Top of DATA FOR ANALYSIS
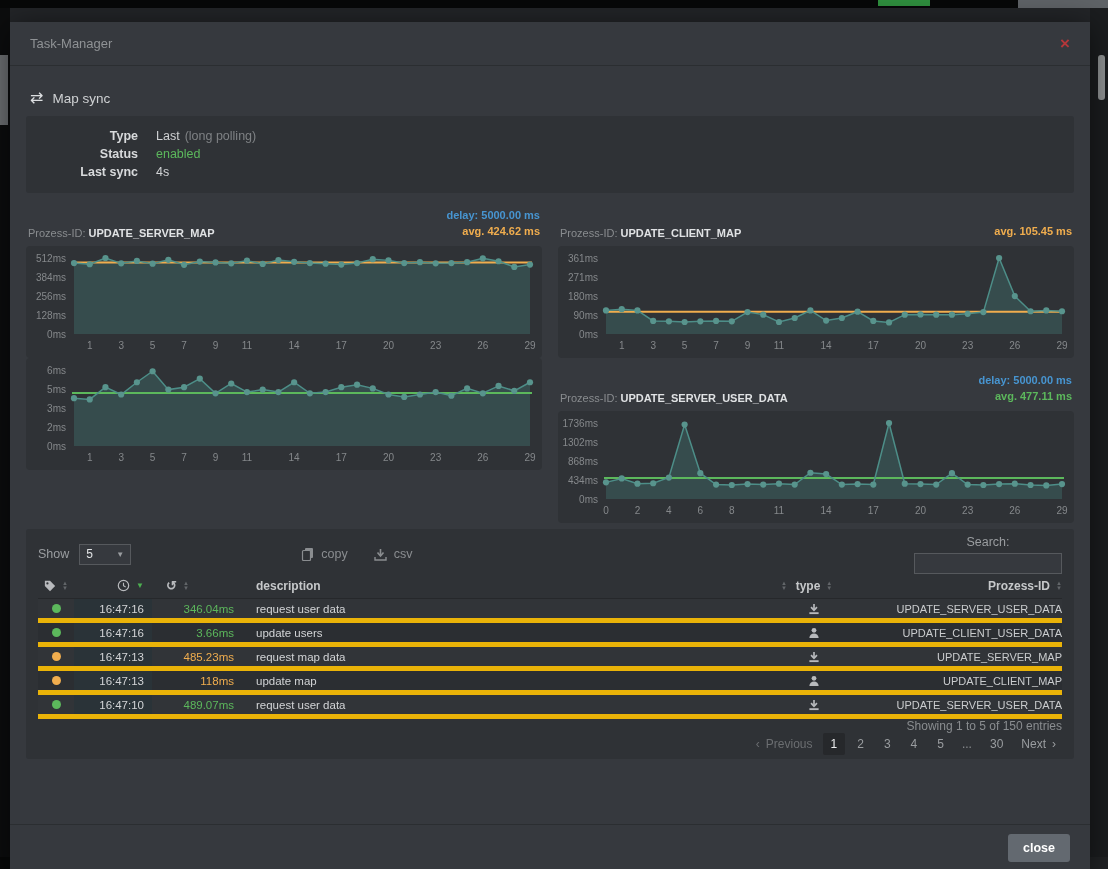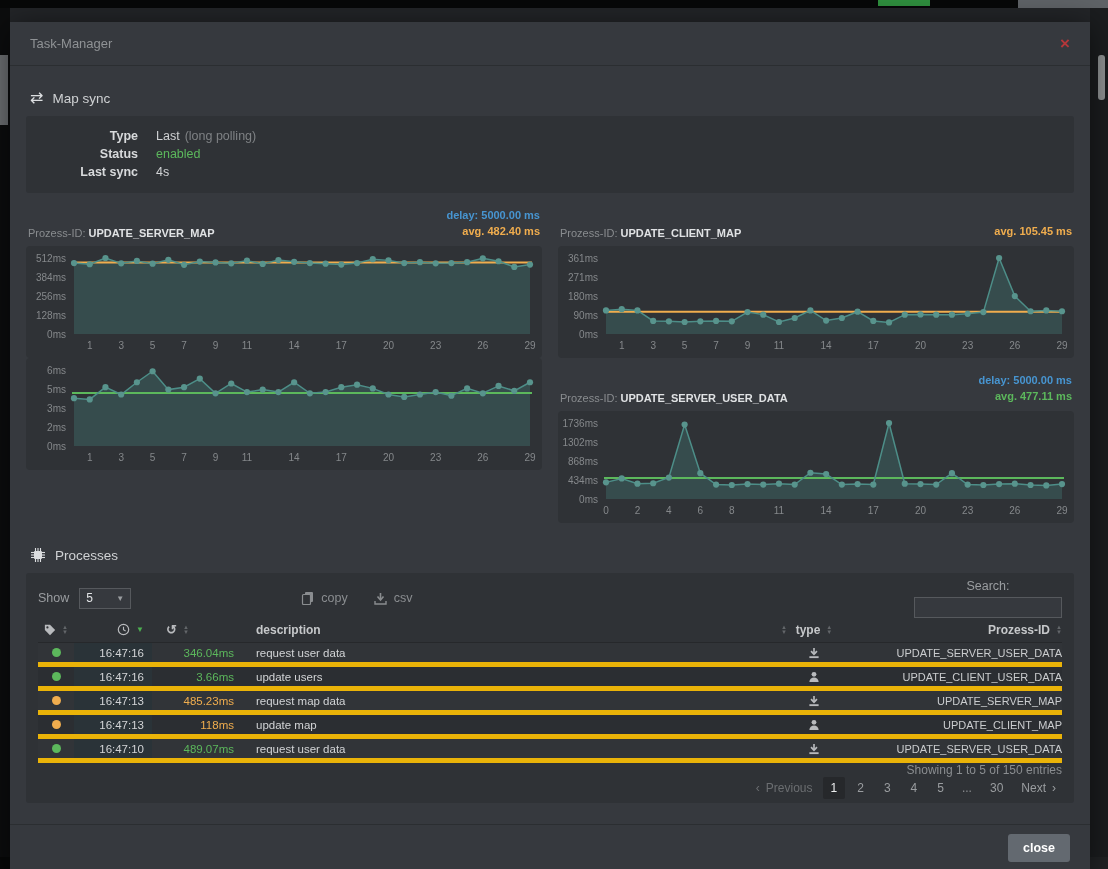"avg. 482.40 ms" div { text: 482.40 -> 424.62 }
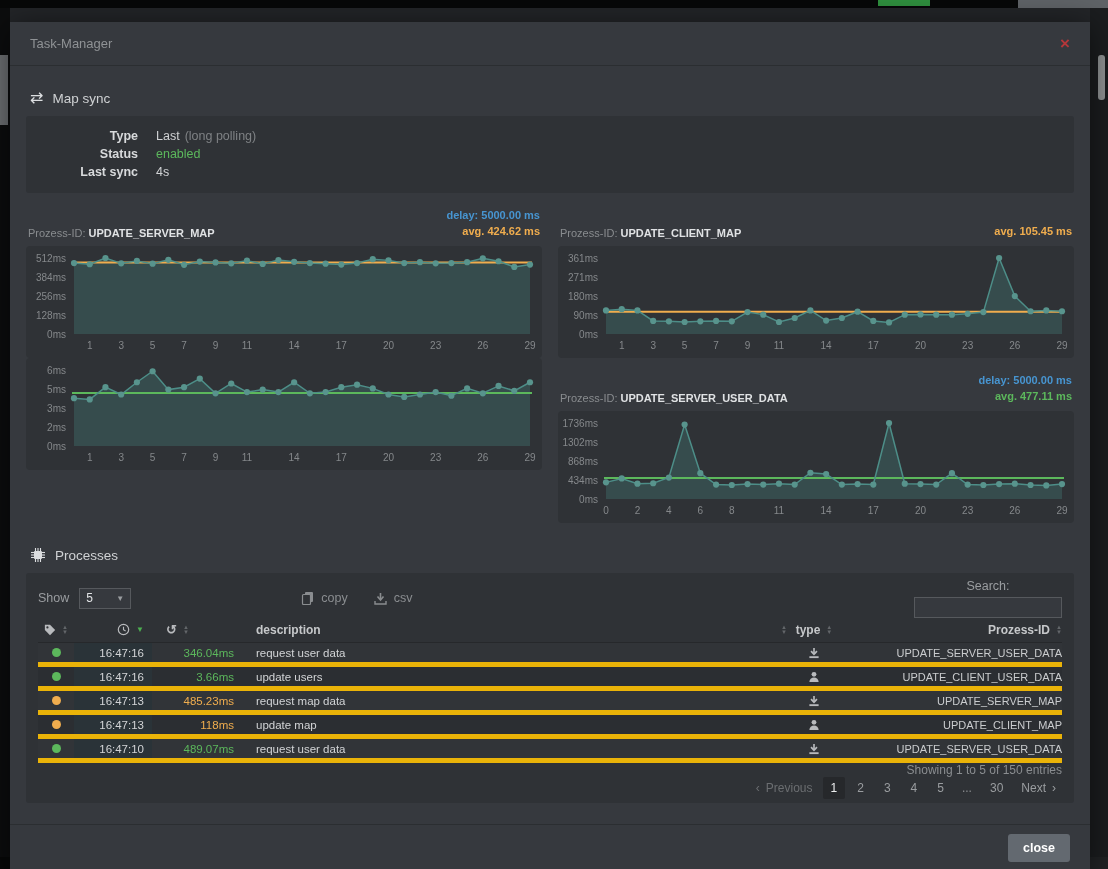"Processes" div.section-heading { html: <div> <svg> <rect></rect> <g> <line></line> <line></line> <line></line> <line></line> <line></line> <line></line> <line></line> <line></line> <line></line> <line></line> <line></line> <line></line> </g> </svg> <span>Processes</span> </div> -> none }
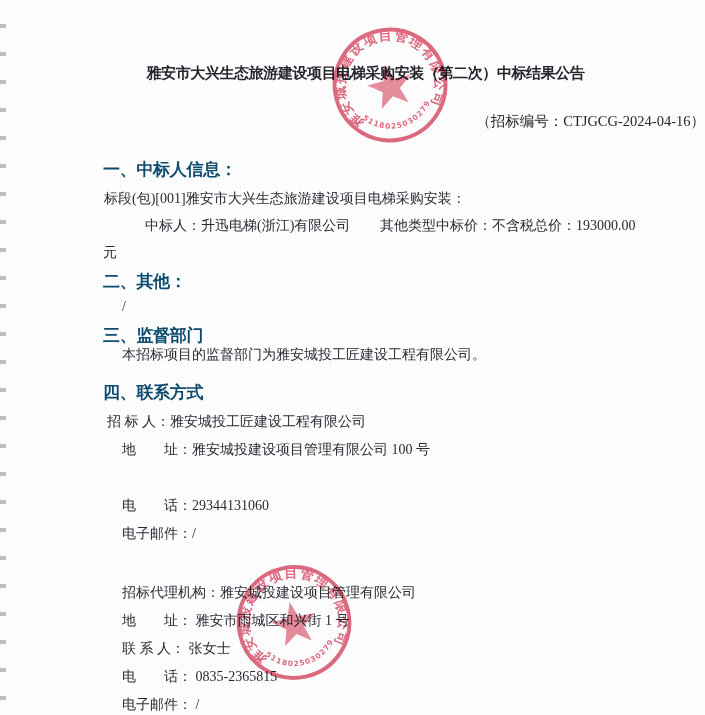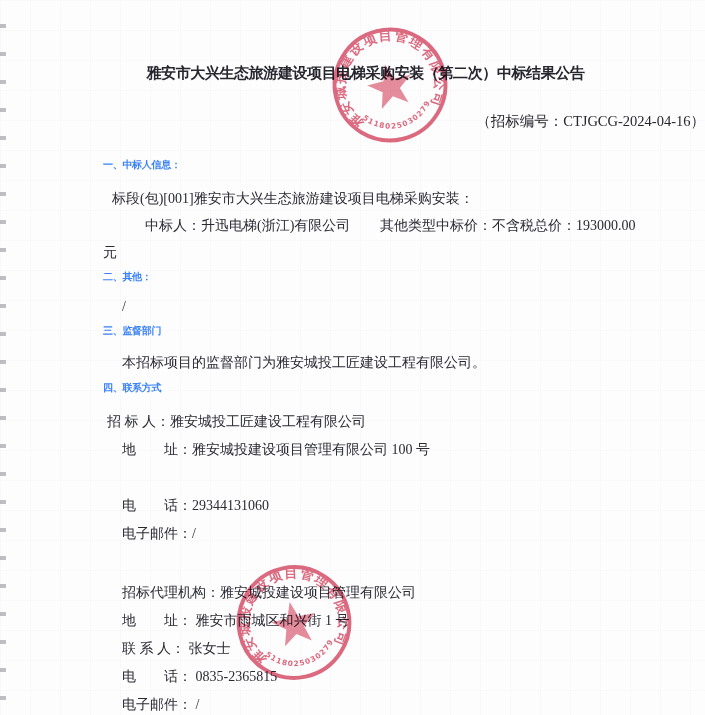"一、中标人信息：" .heading { color: #3b82f6 -> #0c4a6e; font-size: 10px -> 17px }
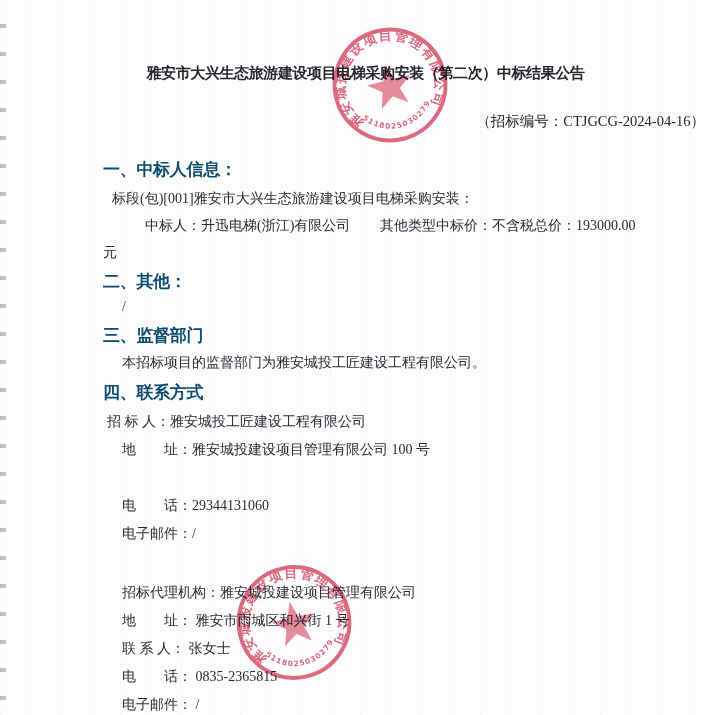"标段(包)[001]雅安市大兴生态旅游建设项目电梯采购安装：" div.line { left: 112px -> 104px }
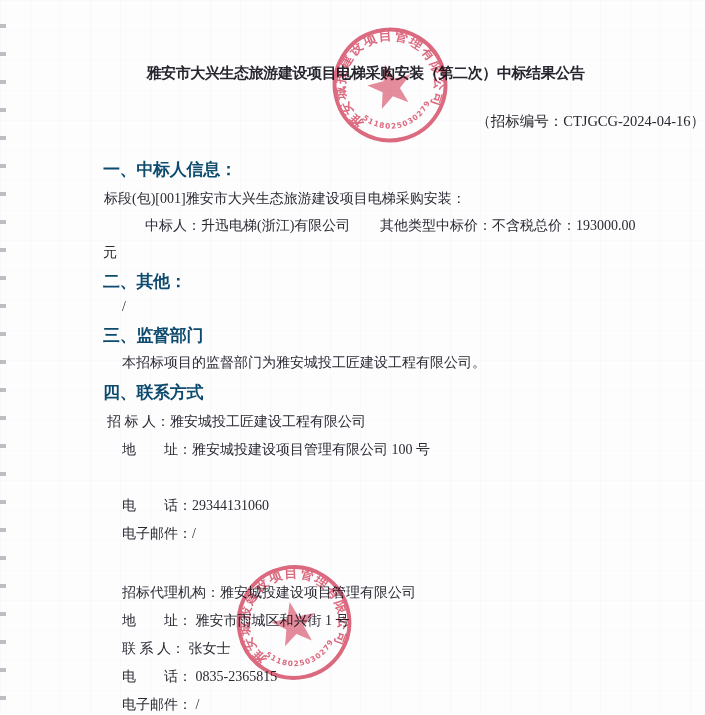"本招标项目的监督部门为雅安城投工匠建设工程有限公司。" div.line { top: 353px -> 345px }
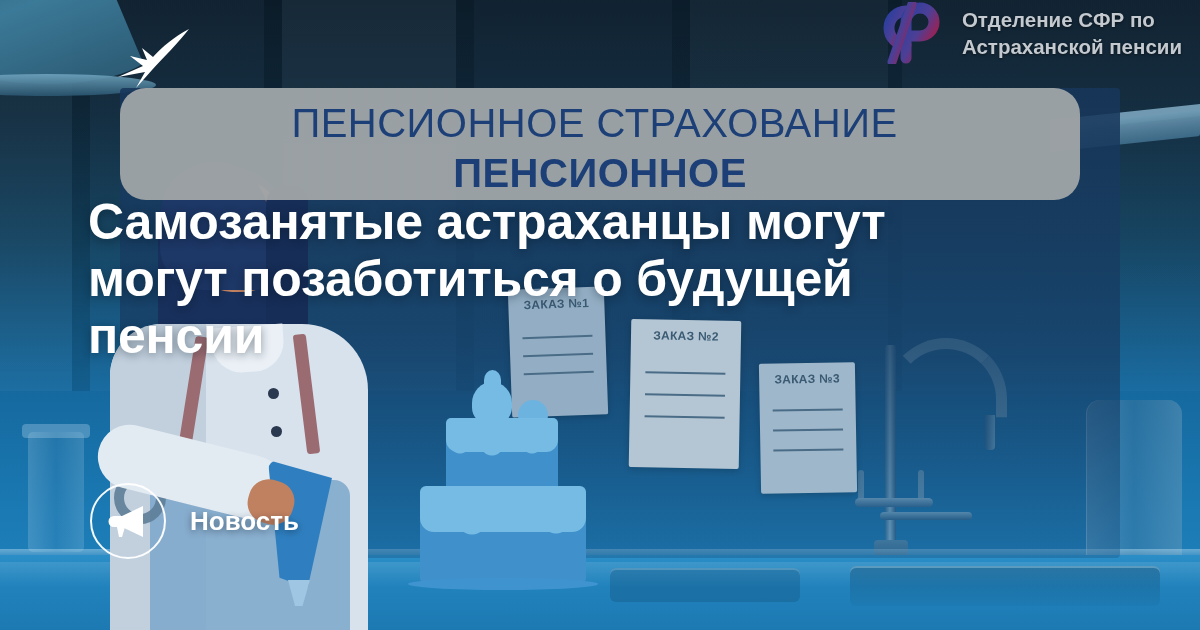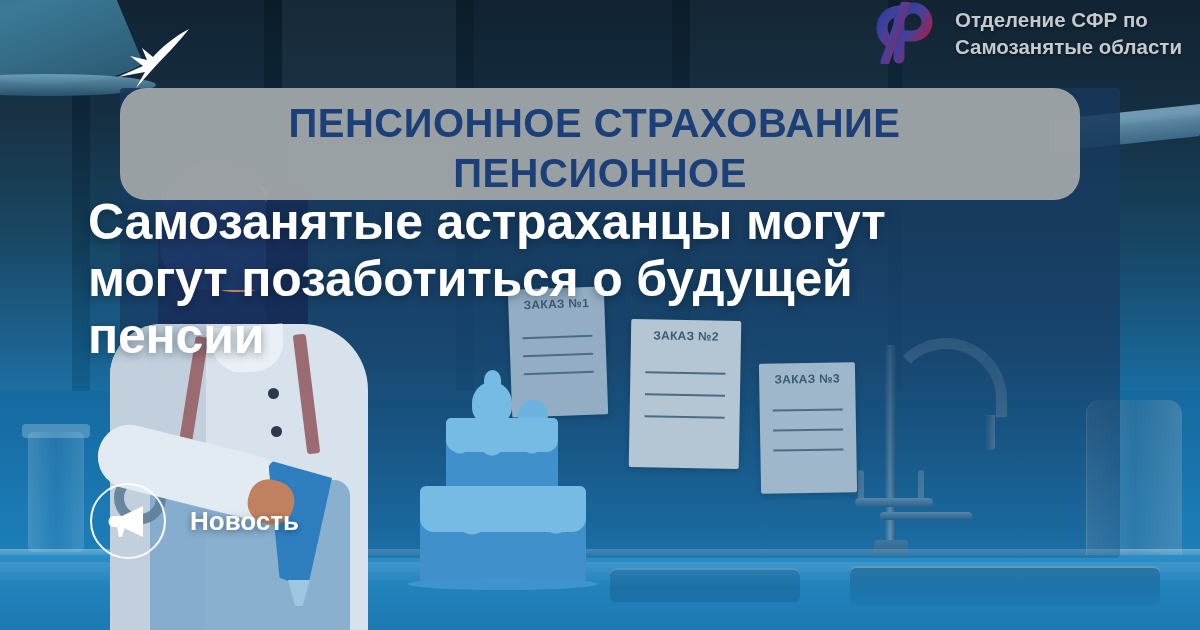"Самозанятые области" div { text: Самозанятые области -> Астраханской пенсии }
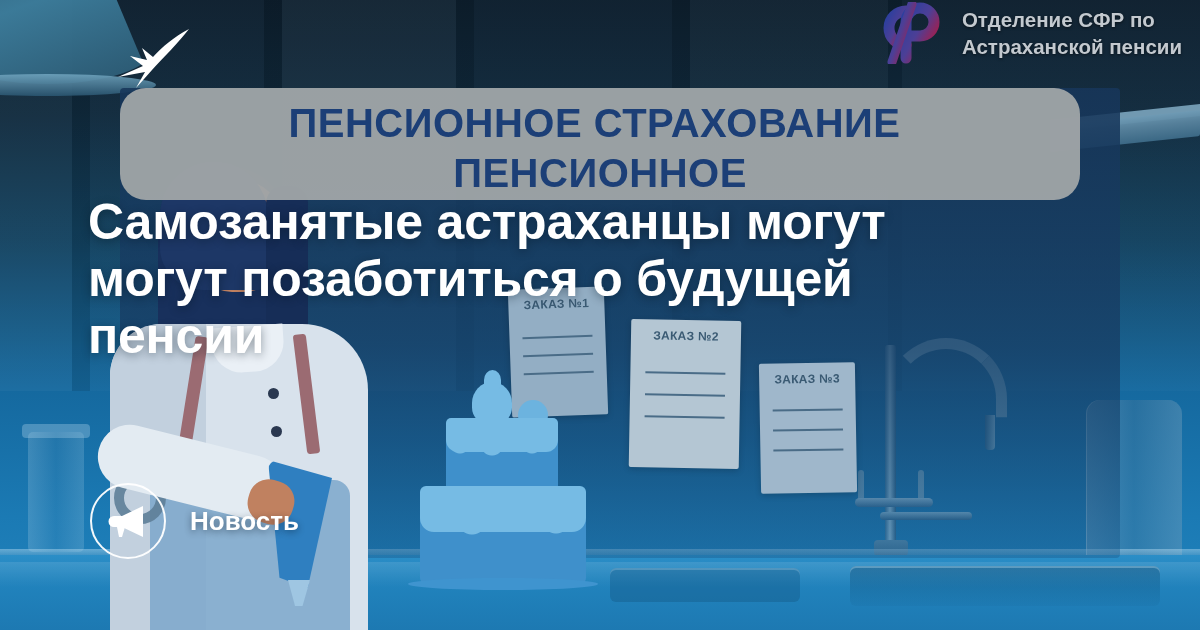"ПЕНСИОННОЕ СТРАХОВАНИЕ" .plate-l1 { font-weight: 700 -> 400 }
Bottom of DATA FOR ANALYSIS
#### WHAT THE TASK REQUIRES
Once the line containing "html: <div> <svg>" has been copied, stop; everything from the first line of the data up to it must be copied exactly, without pictures.

#### EXPECTED OUTPUT
"avg. 482.40 ms" div { text: 482.40 -> 424.62 }
"Processes" div.section-heading { html: <div> <svg> <rect></rect> <g> <line></line> <line></line> <line></line> <line></line> <line></line> <line></line> <line></line> <line></line> <line></line> <line></line> <line></line> <line></line> </g> </svg> <span>Processes</span> </div> -> none }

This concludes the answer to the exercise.